* Problem description *
The lines needed are those below that contain the word "Chống"; copy each one.

* Extracted material *
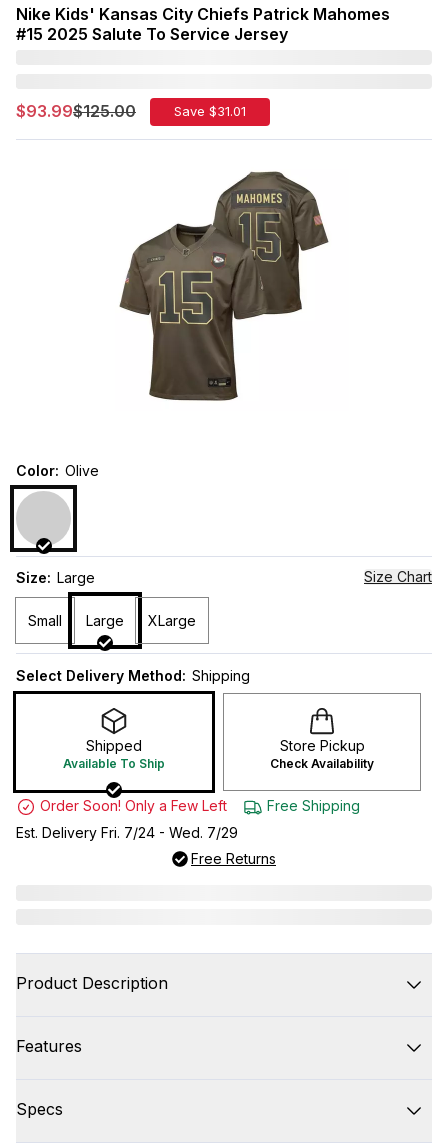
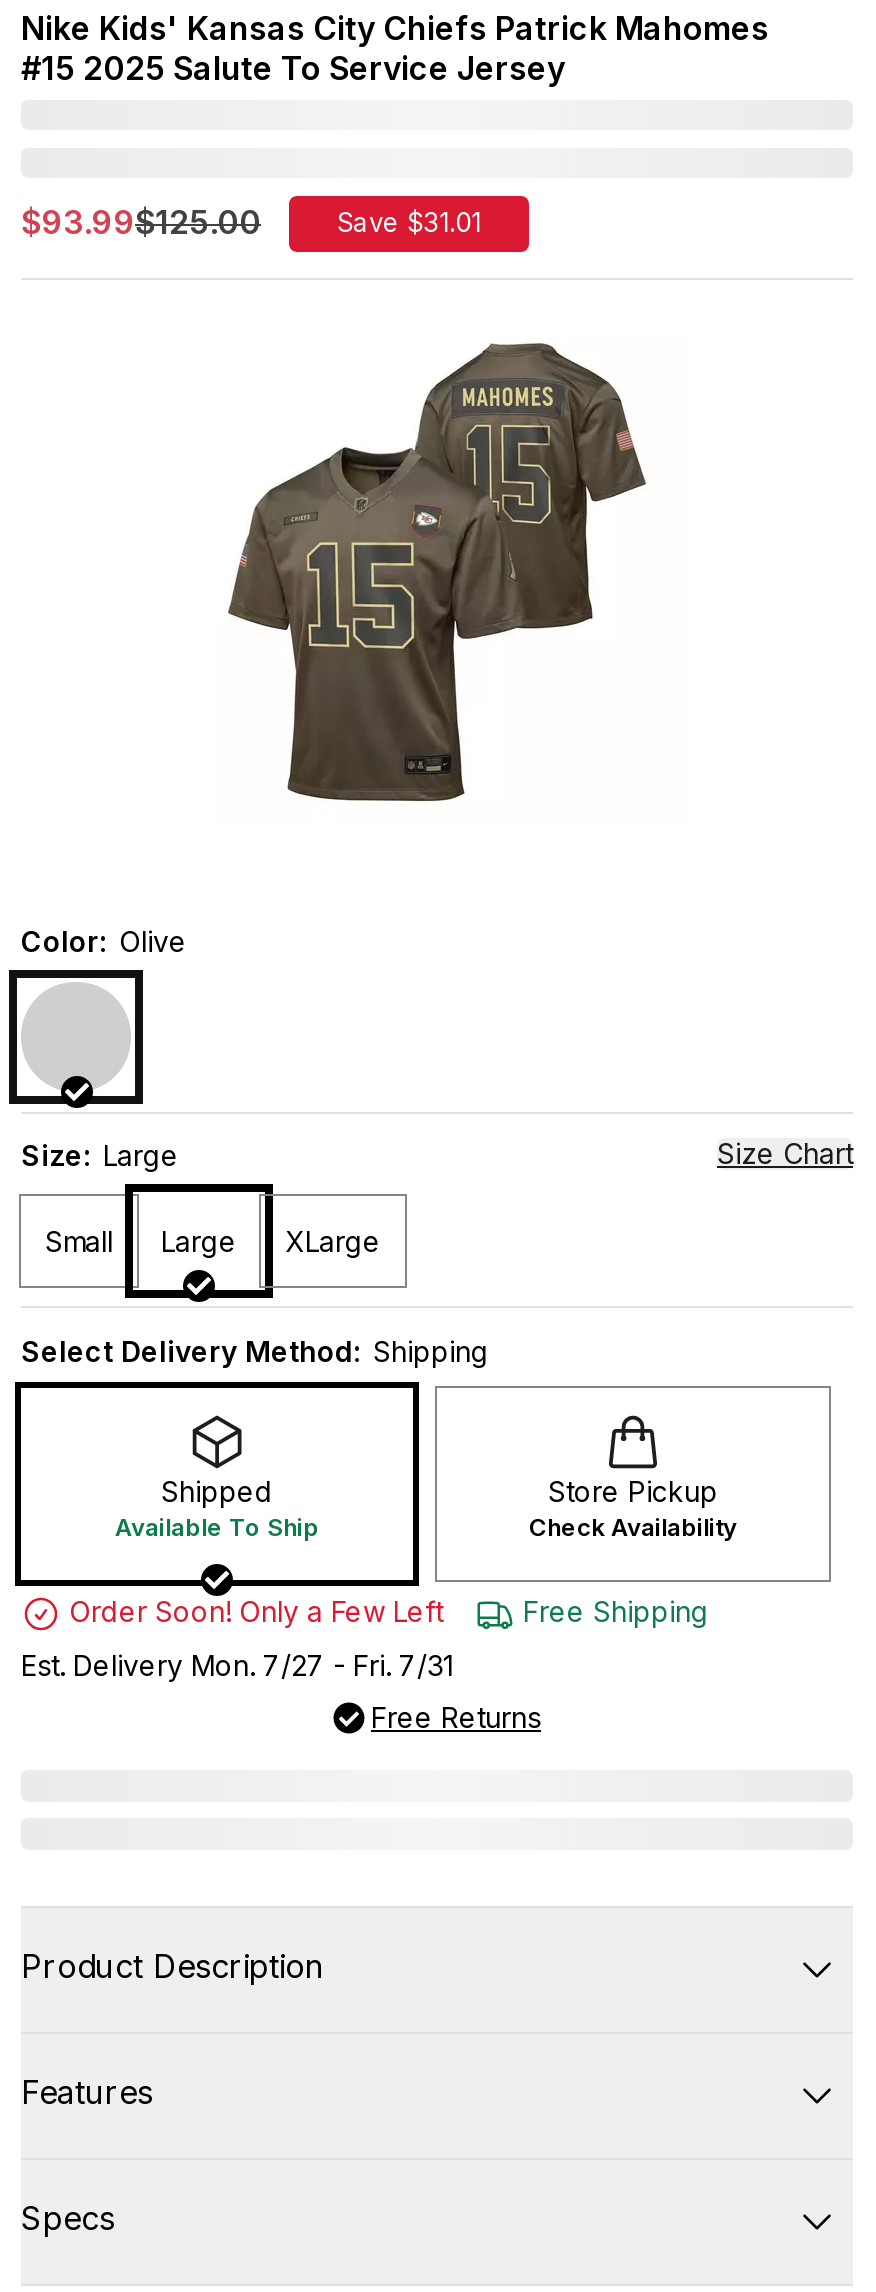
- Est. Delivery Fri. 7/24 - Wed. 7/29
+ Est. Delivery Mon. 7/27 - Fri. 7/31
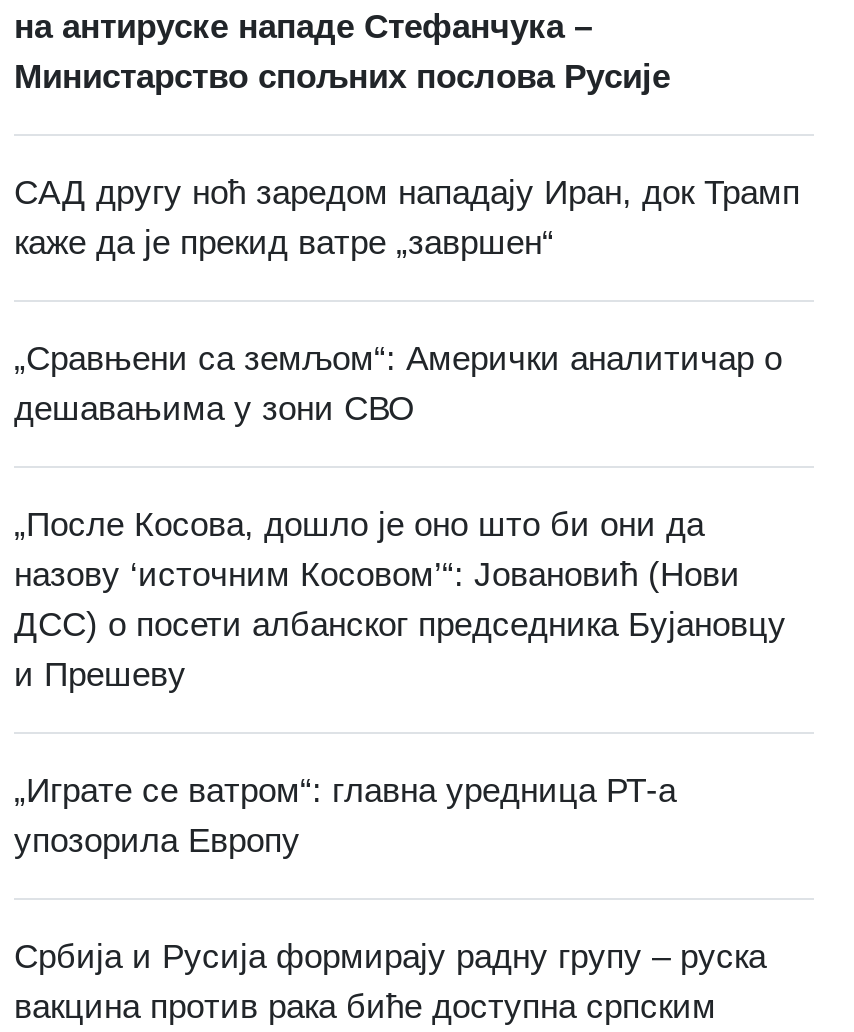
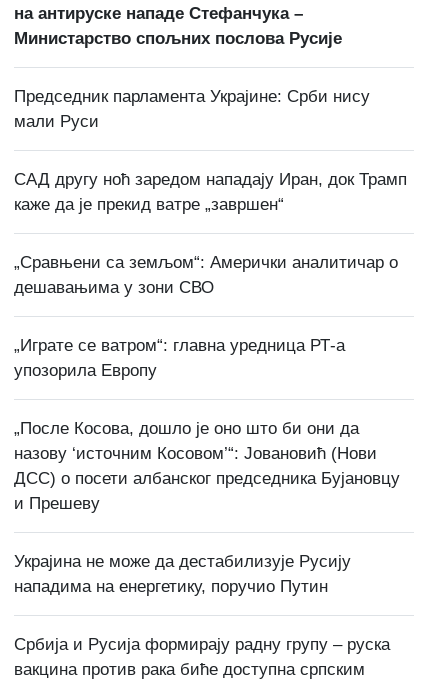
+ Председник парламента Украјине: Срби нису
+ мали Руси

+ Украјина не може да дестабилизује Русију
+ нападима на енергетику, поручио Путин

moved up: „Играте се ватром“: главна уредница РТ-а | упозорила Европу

==

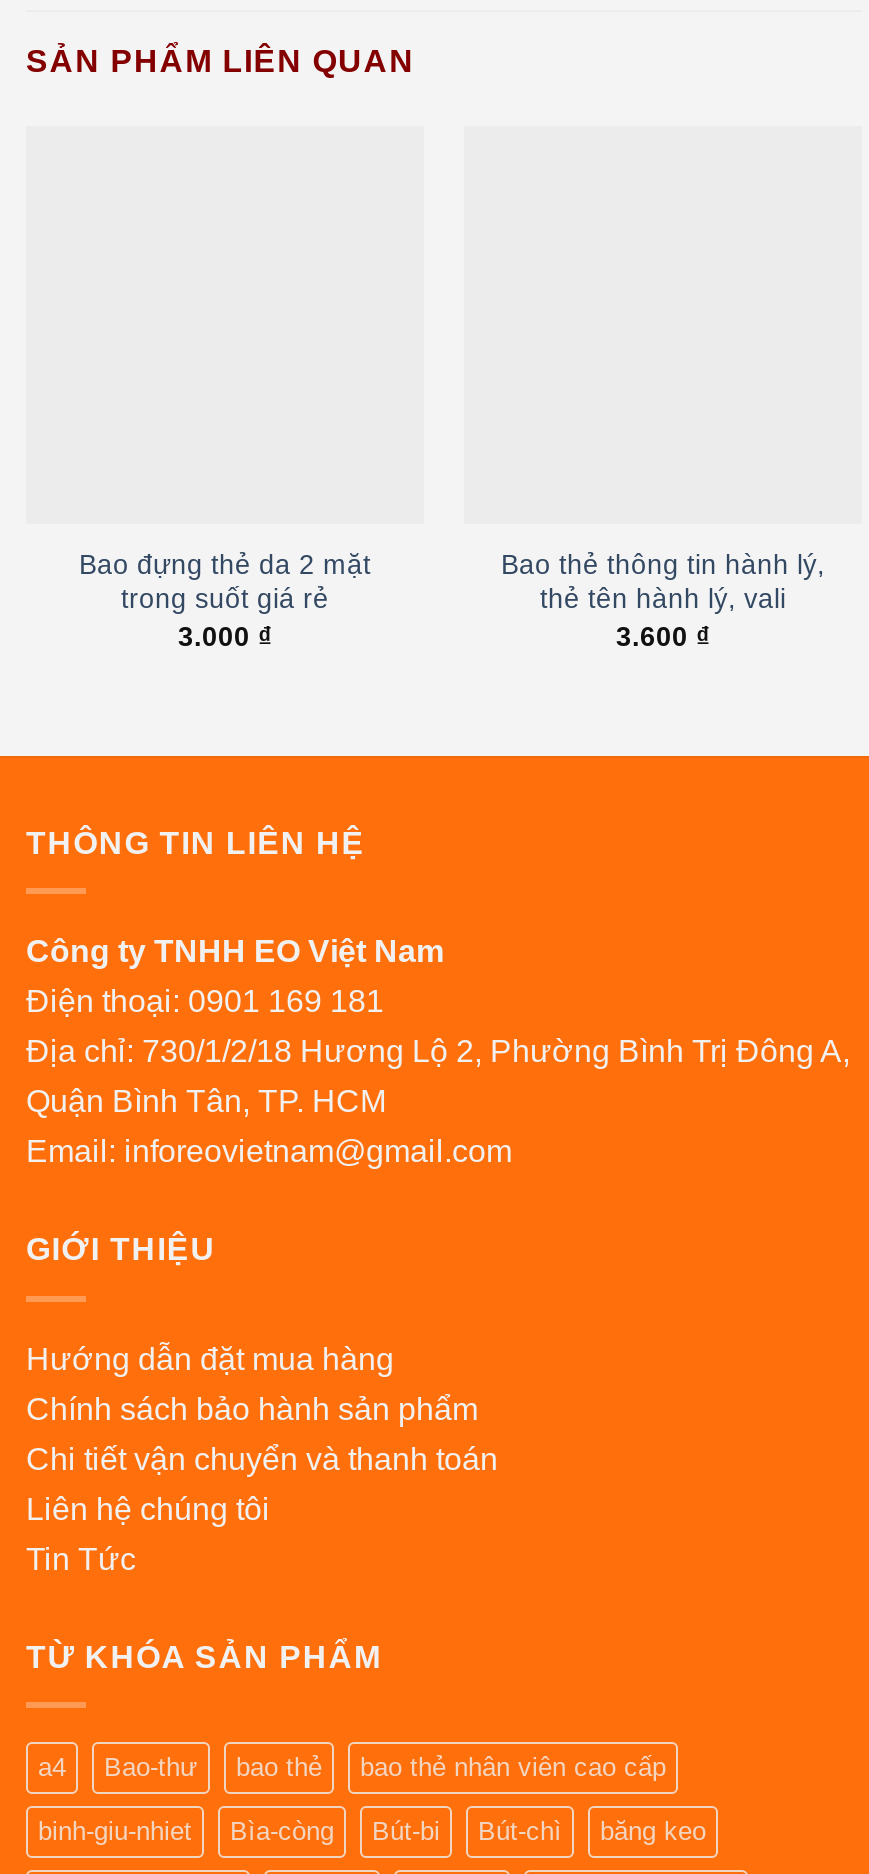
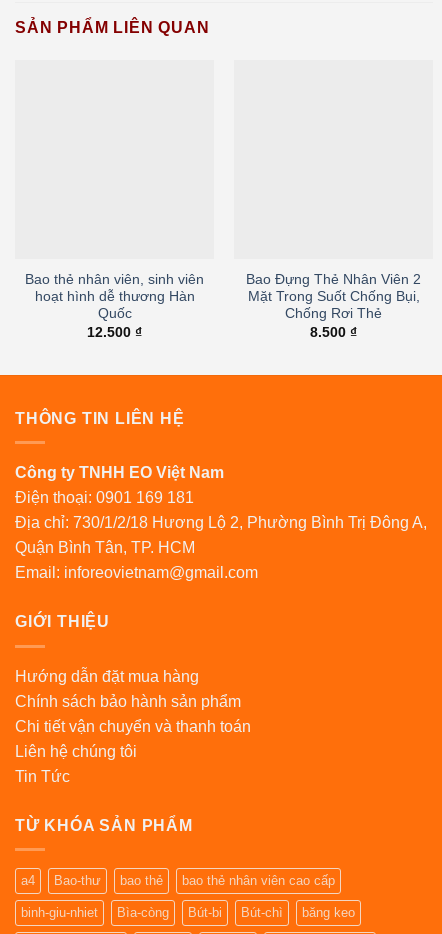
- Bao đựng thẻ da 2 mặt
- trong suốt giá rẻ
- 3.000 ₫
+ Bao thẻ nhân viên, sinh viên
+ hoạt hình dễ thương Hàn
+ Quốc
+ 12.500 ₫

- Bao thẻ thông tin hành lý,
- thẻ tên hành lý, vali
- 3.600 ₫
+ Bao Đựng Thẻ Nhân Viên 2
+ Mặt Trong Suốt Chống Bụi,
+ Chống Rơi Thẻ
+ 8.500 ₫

...

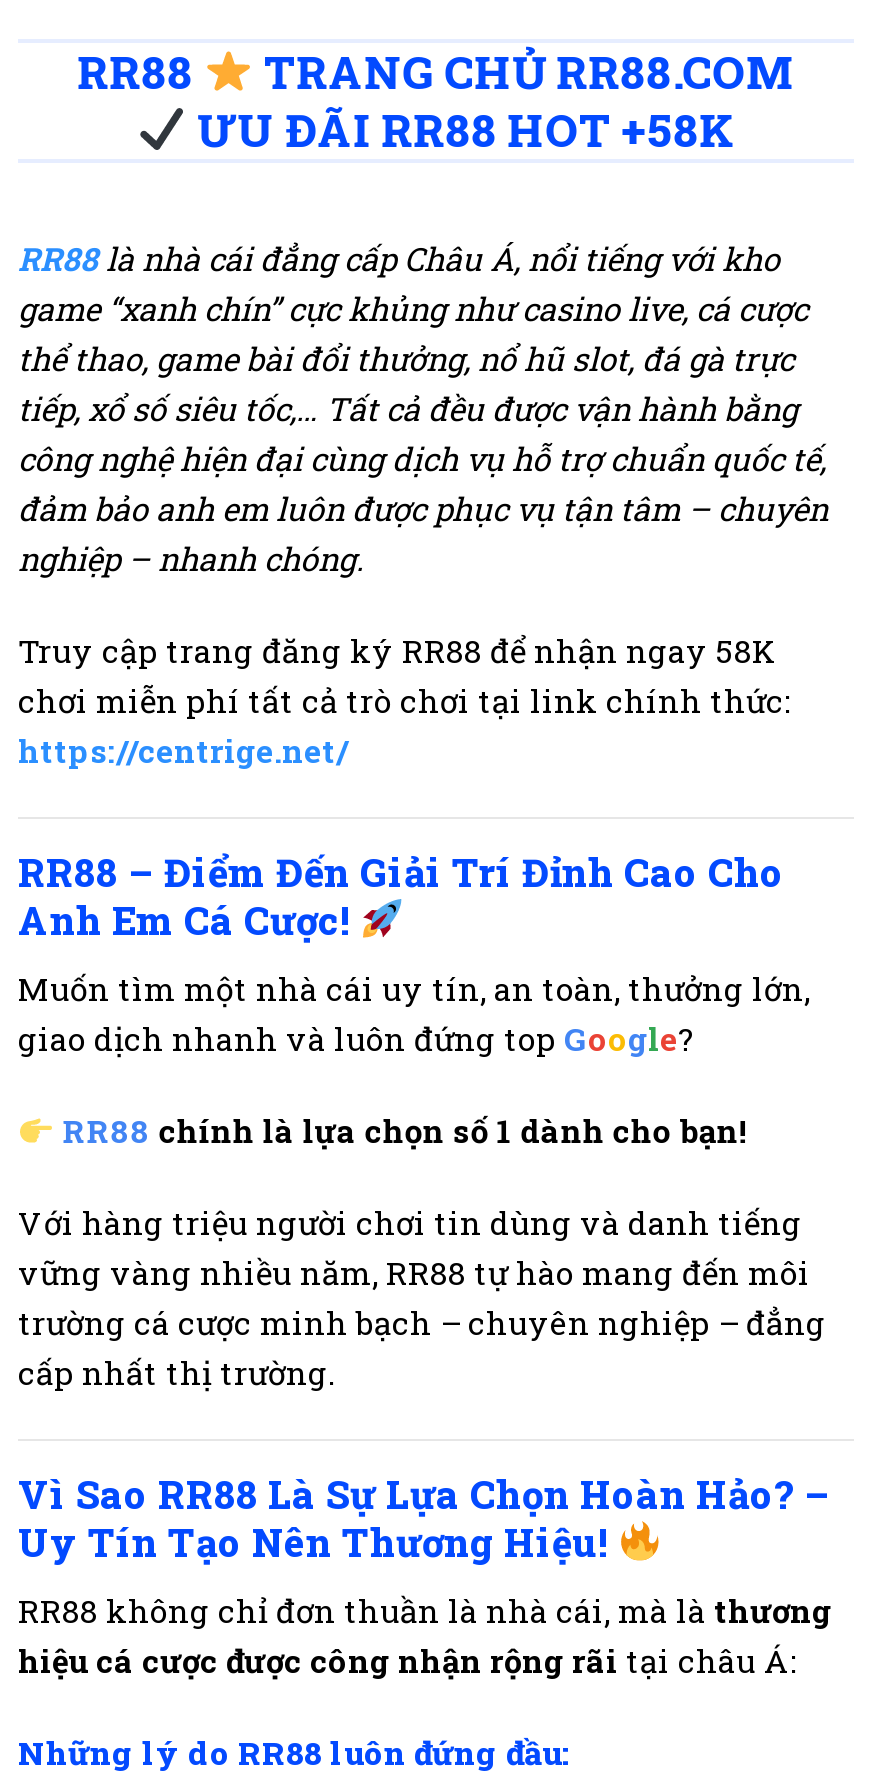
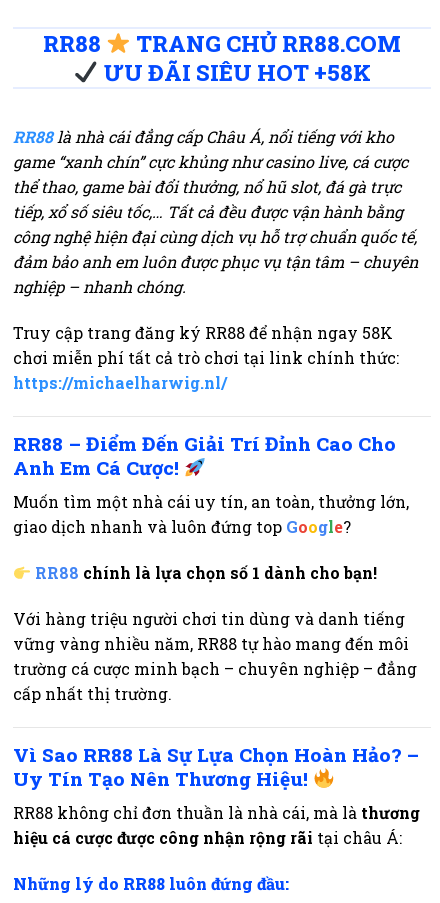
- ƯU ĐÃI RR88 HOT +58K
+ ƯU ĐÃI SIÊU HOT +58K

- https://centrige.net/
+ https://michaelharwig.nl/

* Solution to this task *
+ Mặt Trong Suốt Chống Bụi,
+ Chống Rơi Thẻ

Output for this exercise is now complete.